E.J.Beard, members ASCE of Kansas City, MO., chief engineer of the work has on his staff J.M.Robinson, late locating engineer of the Guayaquil & Quito Railway; H.F. Howe, late acting chief engineer of the Canton & Hankow Railroad; C.H. Farnham, member ASCE, late division engineer and superintendent of construction of Sam Shul Division of the Canton & Hankow Railroad; C.J. Hogue, member ASCE late engineer M. of W. of the Choctaw District of the Rock Island System; F.D. Nash, late engineer in charge of B&Q Railroad in Iowa, and L.E. Bennett, right-of-way agent and adviser in native matters.
Mr. Bennett has spent many years in the Orient and on the islands. He made the original reconnaissance and report on these railroads and first brought before the company the wonderful resources of these islands along the routes of the proposed railroads, and has established beyond doubt a conviction of the great future for all the territory they will serve.

Sat. 28th

When we woke up our cars were sidetracked in the yards at Seattle and everybody was glad to get out and stretch. The chiefs were quartered at the Ranier-Grand and we were at the Washington. We had the best hotel in town.
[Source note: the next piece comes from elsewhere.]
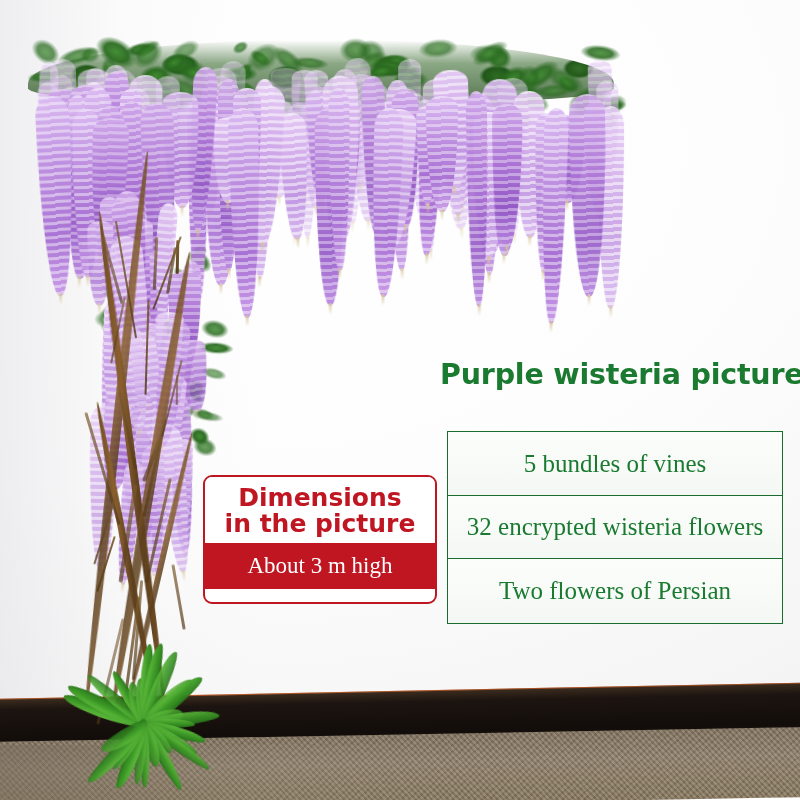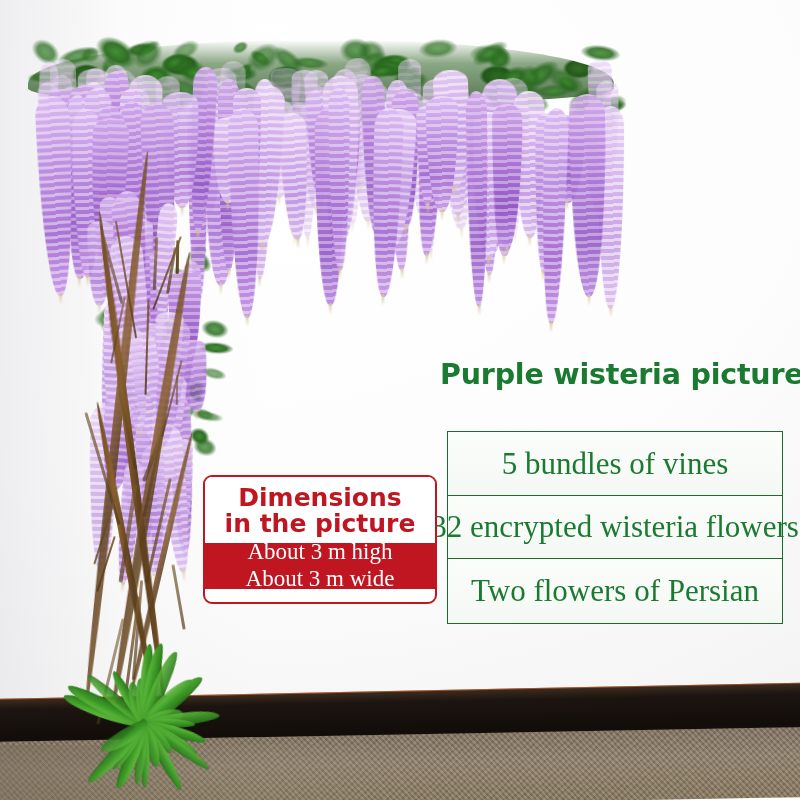"5 bundles of vines" .spec-row span { font-size: 31px -> 25px }
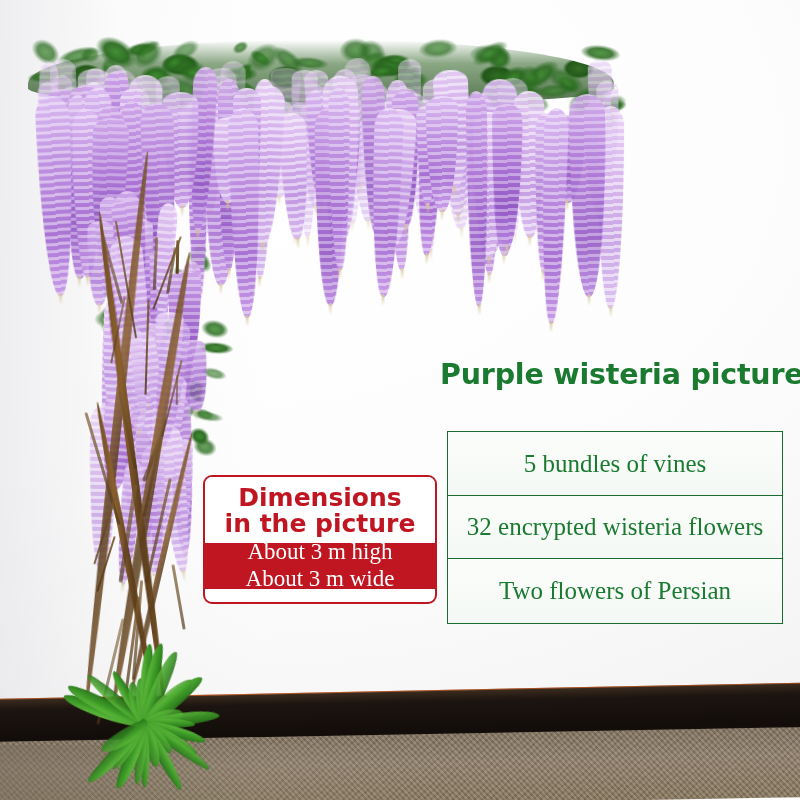"About 3 m wide" div { html: <div>About 3 m wide</div> -> none }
It is located away up on the top of a high hill and from it you get a view all over the city and around it for miles. To the west over Puget Sound is the Olympic Range, to the east is the Cascade Range, while off to the South old Mt. Rainier stands up all alone. It was grand. In the afternoon we all went aboard the steamer and were photographed. After supper a lot of the gang went out to see the Terderloins and I guess some of them saw it all right.

Fri. 27th

Woke up in the midst of the Bitter Root Mts. and talk about your swell scenery and good fresh air. This morning was the best part of the whole ride. Reached Spokane during the afternoon, more postals. After passing Spokane we rode all the afternoon through the desert, nothing but sand and sage-brush as far as we could see. And hot and dusty as blazes. Crossed the Columbia River at Pasco. Here we saw the good results of irrigation also a bit of genuine humor on the side of a building was painted
"Drink Ranier beer, the beer that makes Milwaukee jealous"

Thurs. 26th

Rode through Montana. Got to Billings in P.M. and were hitched on to a U.P. train. More postals from Billings. Reached Livingston about supper-time. More postals. Rode through the Rockies during the evening. Scenery grand.